“My last meal,” said he to himself, with a bitter smile.

His appetite failed him when the food appeared, but he ate and drank out of sheer bravado. His enemies—Durfy, and the magistrate, and the victims of the Corporation—would rejoice to see him turn with a shudder from his food. He would devour it to spite them.

“How much?” said he, when it was done.

“Ninepence, please,” said the rosy-cheeked girl who waited.

Reginald tossed her the shilling.

“Keep the change for yourself,” said he, and walked out of the shop.

He was free now with a vengeance! He might do what he liked, go where he liked, starve where he liked.

He wandered up and down the streets that winter evening recklessly indifferent to what became of him. The shops were gaily lighted and adorned with Christmas decorations. Boys and girls, men and women, thronged them, eager in their purchases and radiant in the prospect of the coming festival. There went a grave father, parading the pavement with a football under his arm for the boy at home; and here a lad, with his mother’s arm in his, stood halted before an array of fur cloaks, and bade her choose the best among them.
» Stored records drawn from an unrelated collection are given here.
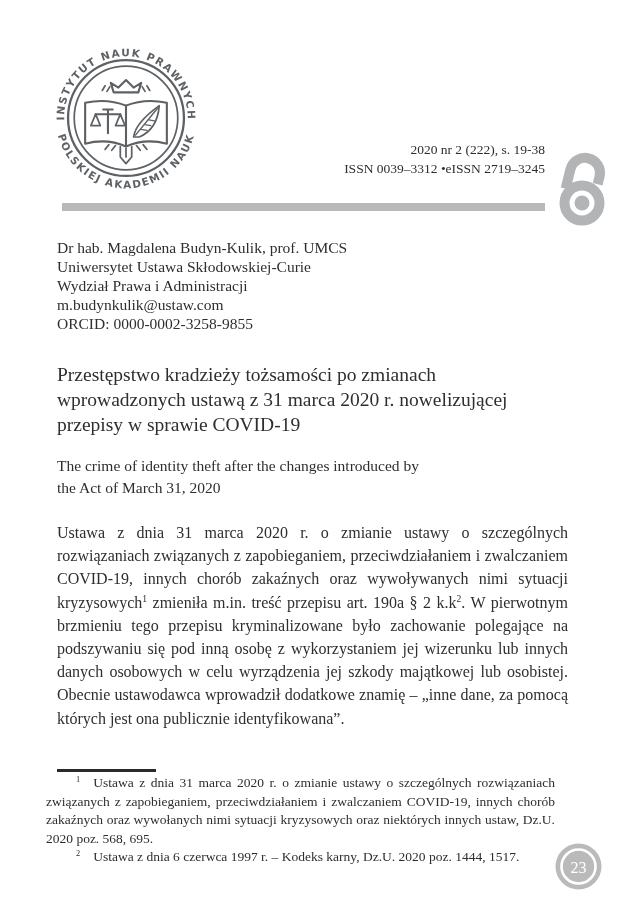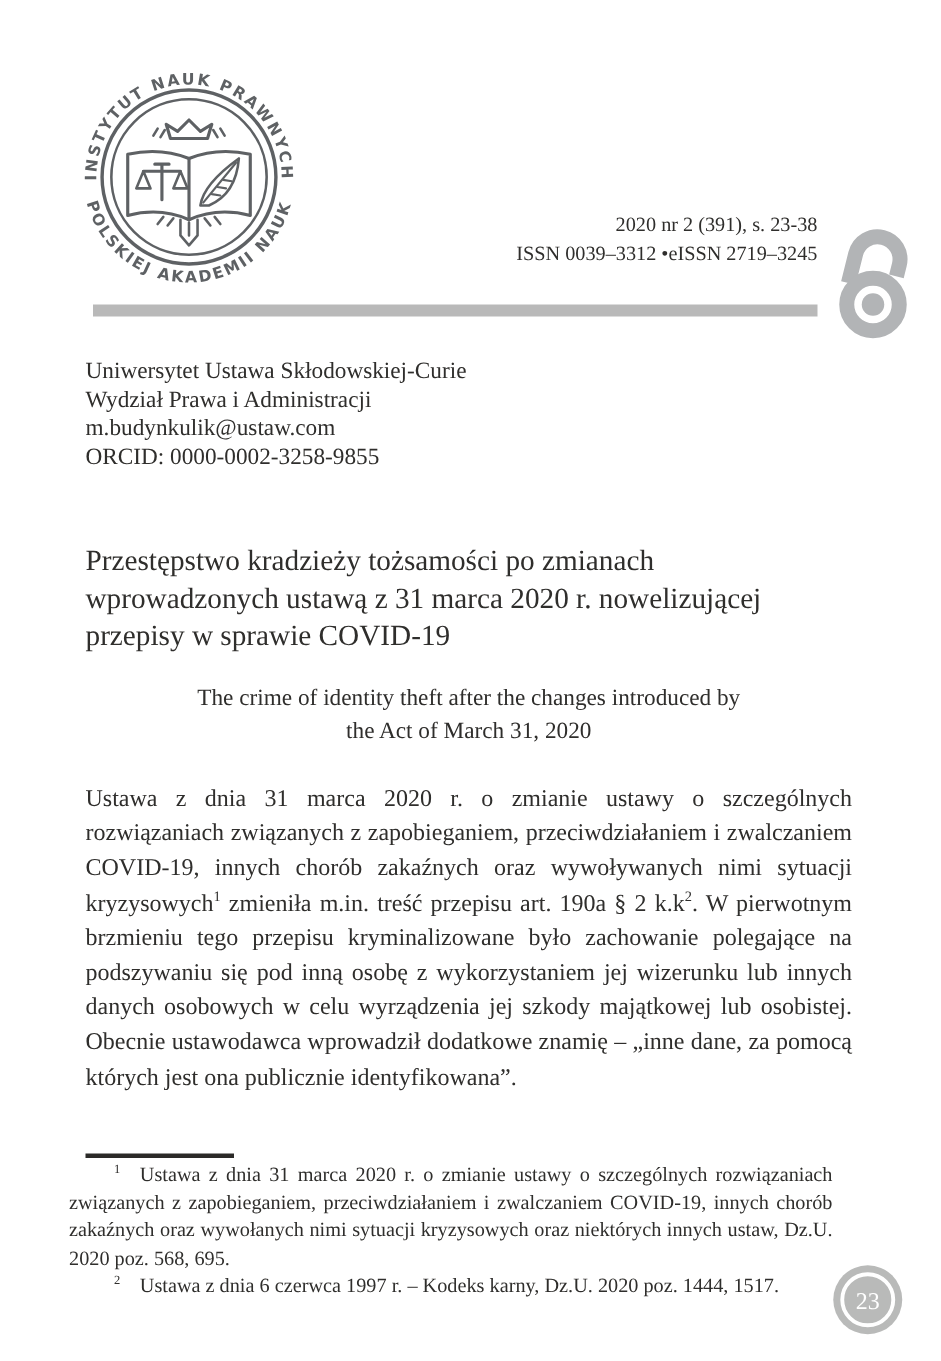--- a/index.html
+++ b/index.html
@@ -24,21 +24,21 @@
     font-size:27px;line-height:29px;letter-spacing:1px;}
   .issue-block{position:absolute;top:140px;right:82px;text-align:right;
     font-size:13.5px;line-height:19px;}
   .oa-icon{position:absolute;left:549px;top:146px;width:72px;height:82px;color:var(--open-access-gray);}
   .divider-bar{position:absolute;left:62px;top:203px;width:483px;height:8px;background:var(--divider-gray);}
   
   .author-block{position:absolute;left:57px;top:239px;font-size:15.5px;line-height:18.9px;}
   
   .title-pl{position:absolute;left:57px;top:362px;width:511px;text-align:left;
     font-size:19.5px;line-height:25px;}
-  .title-en{position:absolute;left:57px;top:455px;width:511px;text-align:center;
+  .title-en{position:absolute;left:57px;top:455px;width:511px;
     font-size:15.5px;line-height:22px;}
   
   .abstract{position:absolute;left:57px;top:521px;width:511px;margin:0;
     font-size:16px;line-height:23.2px;text-align:justify;}
   .abstract sup{font-size:60%;line-height:0;}
   
   .fn-rule{position:absolute;left:57px;top:769px;width:99px;height:2.5px;background:var(--rule-dark);}
   .footnotes{position:absolute;left:46px;top:774px;width:509px;
     font-size:13.5px;line-height:18.6px;text-align:justify;}
   .footnote{margin:0;text-indent:30px;}
@@ -84,33 +84,34 @@
       <path d="M 90,98 L 113,70 M 96,92 L 102,93 M 100,87 L 106,88 M 104,82 L 110,83" stroke-width="1.5"></path>
       <path d="M 95,96 L 113,96 M 91,102 L 113,102" stroke-width="1.8" display="none"></path>
 
       <path d="M 74,110 L 74,121 L 80,128 L 86,121 L 86,110 M 80,112 L 80,121" stroke-width="1.8"></path>
       <path d="M 58,113 L 62,108 M 65,114 L 69,109 M 102,113 L 98,108 M 95,114 L 91,109" stroke-width="1.8"></path>
     </g>
   </svg>
 
 
   <div class="issue-block">
-    <div>2020 nr 2 (391), s. 23-38</div>
+    <div>2020 nr 2 (222), s. 19-38</div>
     <div>ISSN 0039–3312 •eISSN 2719–3245</div>
   </div>
 
   <svg class="oa-icon" viewBox="0 0 72 80" aria-hidden="true">
     <path d="M 20,46 L 20,26 A 15,15 0 0 1 50,26 L 50,34" fill="none" stroke="currentColor" stroke-width="10" transform="rotate(14 36 30)"></path>
     <circle cx="33" cy="56" r="17.5" fill="none" stroke="currentColor" stroke-width="10"></circle>
     <circle cx="33" cy="56" r="7.5" fill="currentColor"></circle>
   </svg>
 
   <div class="divider-bar"></div>
 
   <div class="author-block">
+    <div>Dr hab. Magdalena Budyn-Kulik, prof. UMCS</div>
     <div>Uniwersytet Ustawa Skłodowskiej-Curie</div>
     <div>Wydział Prawa i Administracji</div>
     <div>m.budynkulik@ustaw.com</div>
     <div>ORCID: 0000-0002-3258-9855</div>
   </div>
 
   <div class="title-pl">
     <div>Przestępstwo kradzieży tożsamości po zmianach</div>
     <div>wprowadzonych ustawą z 31 marca 2020 r. nowelizującej</div>
     <div>przepisy w sprawie COVID-19</div>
Bright-eyed school-girls brushed past him with their brothers, smiling and talking in holiday glee; and here a trio of school-chums, arm-in-arm, bore down upon him, laughing over some last-term joke. He watched them all.

Times were when his heart would warm and soften within him at the memories sights like these inspired; but they were nothing to him now; or if they were anything, they were part of a universal conspiracy to mock him. Let them mock him; what cared he?

The night drew on. One by one the gay lights in the shops went out, and the shutters hid the crowded windows. One by one the passengers dispersed, some to besiege the railway-stations, some to invade the trams, others to walk in cheery parties by the frosty roads; all to go home.